## RECORD EXTRACTS
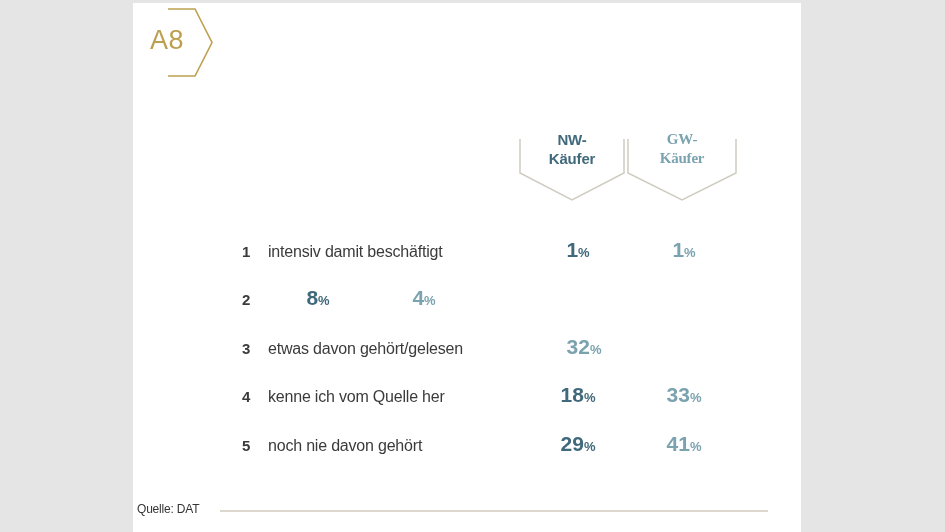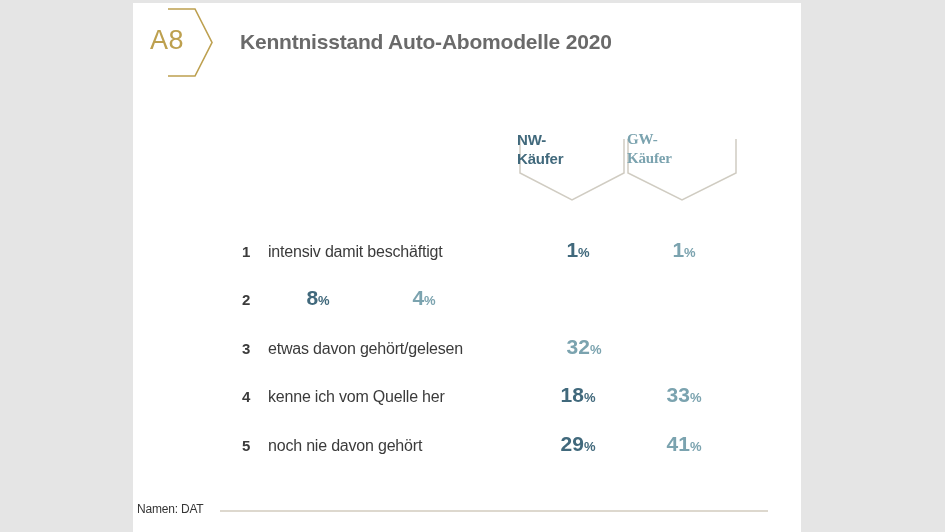"Kenntnisstand Auto-Abomodelle 2020" div.page-title { html: <div>Kenntnisstand Auto-Abomodelle 2020</div> -> none }
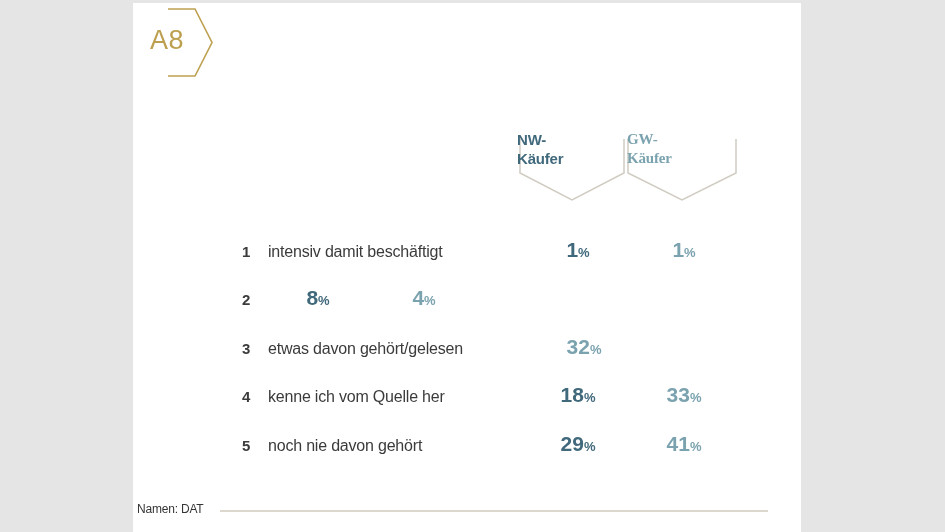"NW-" .col-head { text-align: left -> center }
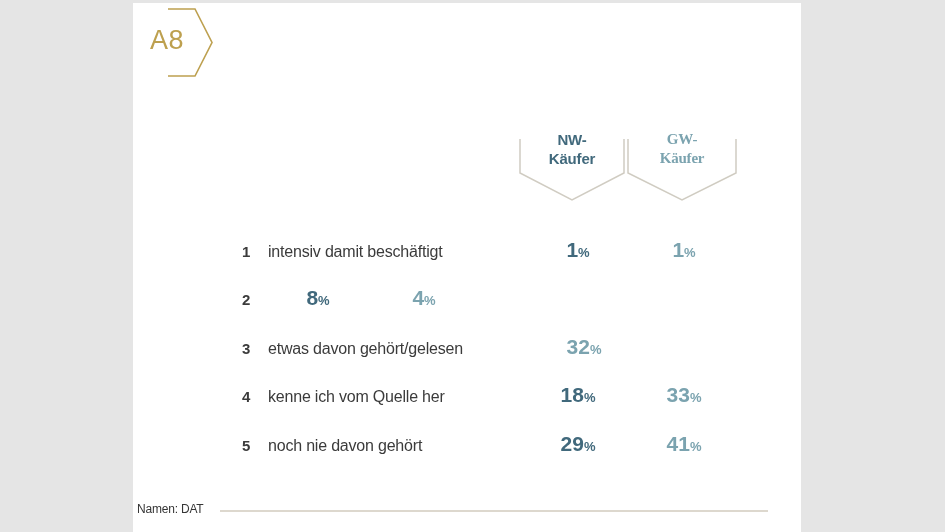"Namen: DAT" div.source-label { text: Namen -> Quelle }
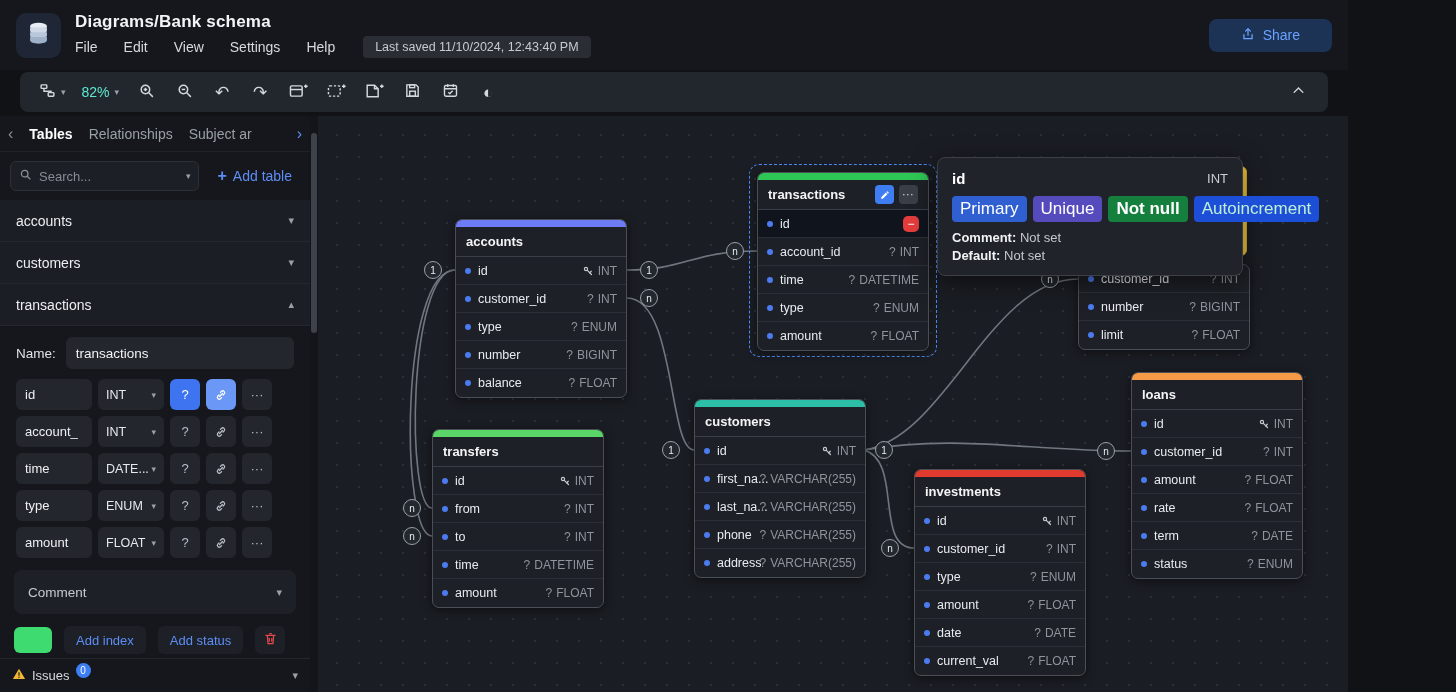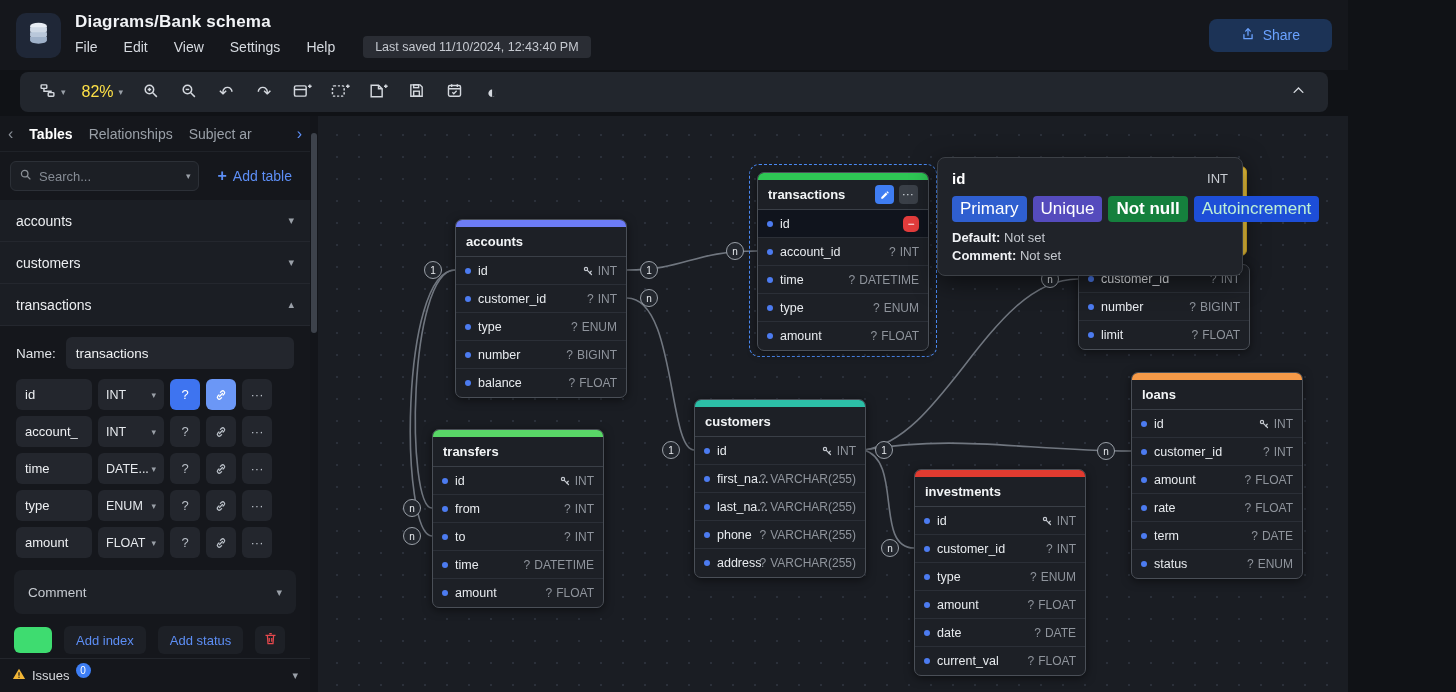"82%" .tb-zoom { color: #fde047 -> #5eead4; font-size: 16px -> 14px }
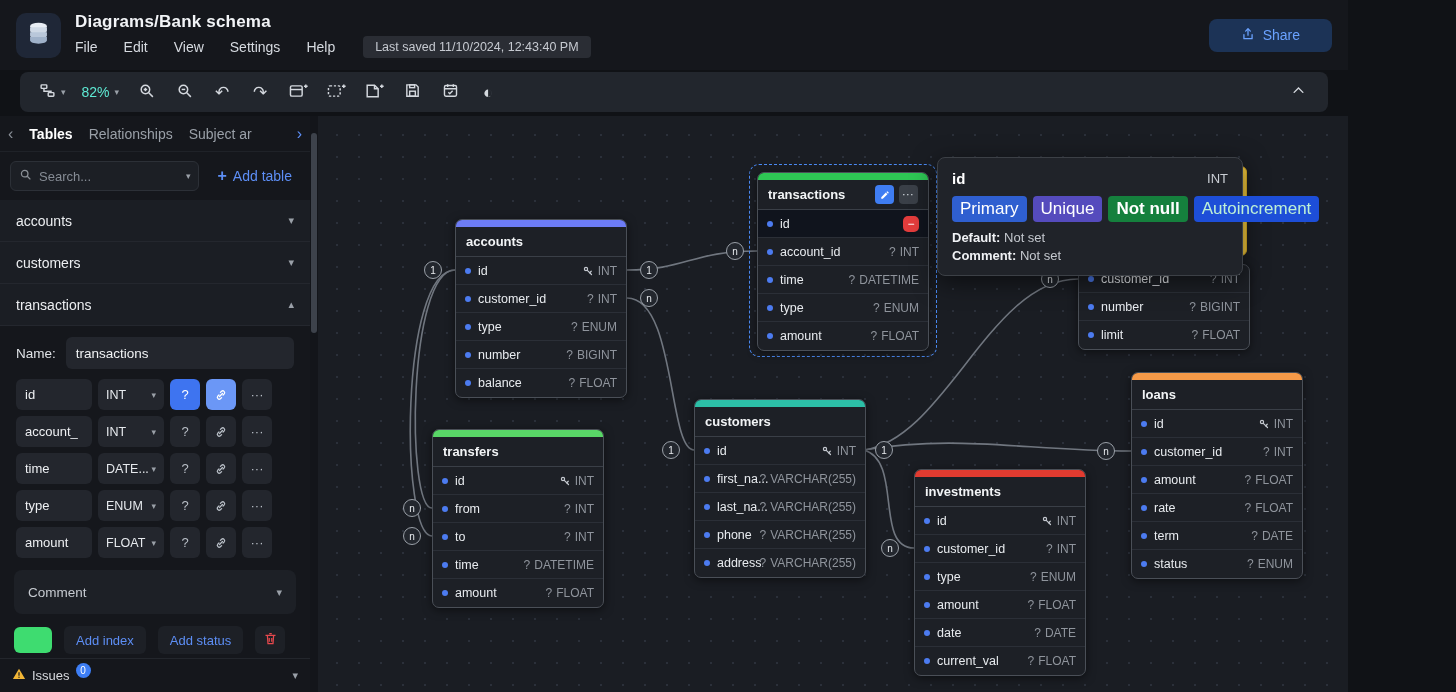"Default: Not set" div.tt-line { order: before "Comment: Not set" -> after "Comment: Not set" }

## TASK STATEMENT
The answer must be the full listing retyped exactly, with no pictures in it.

## TASK ANSWER
"Kenntnisstand Auto-Abomodelle 2020" div.page-title { html: <div>Kenntnisstand Auto-Abomodelle 2020</div> -> none }
"NW-" .col-head { text-align: left -> center }
"Namen: DAT" div.source-label { text: Namen -> Quelle }
"82%" .tb-zoom { color: #fde047 -> #5eead4; font-size: 16px -> 14px }
"Default: Not set" div.tt-line { order: before "Comment: Not set" -> after "Comment: Not set" }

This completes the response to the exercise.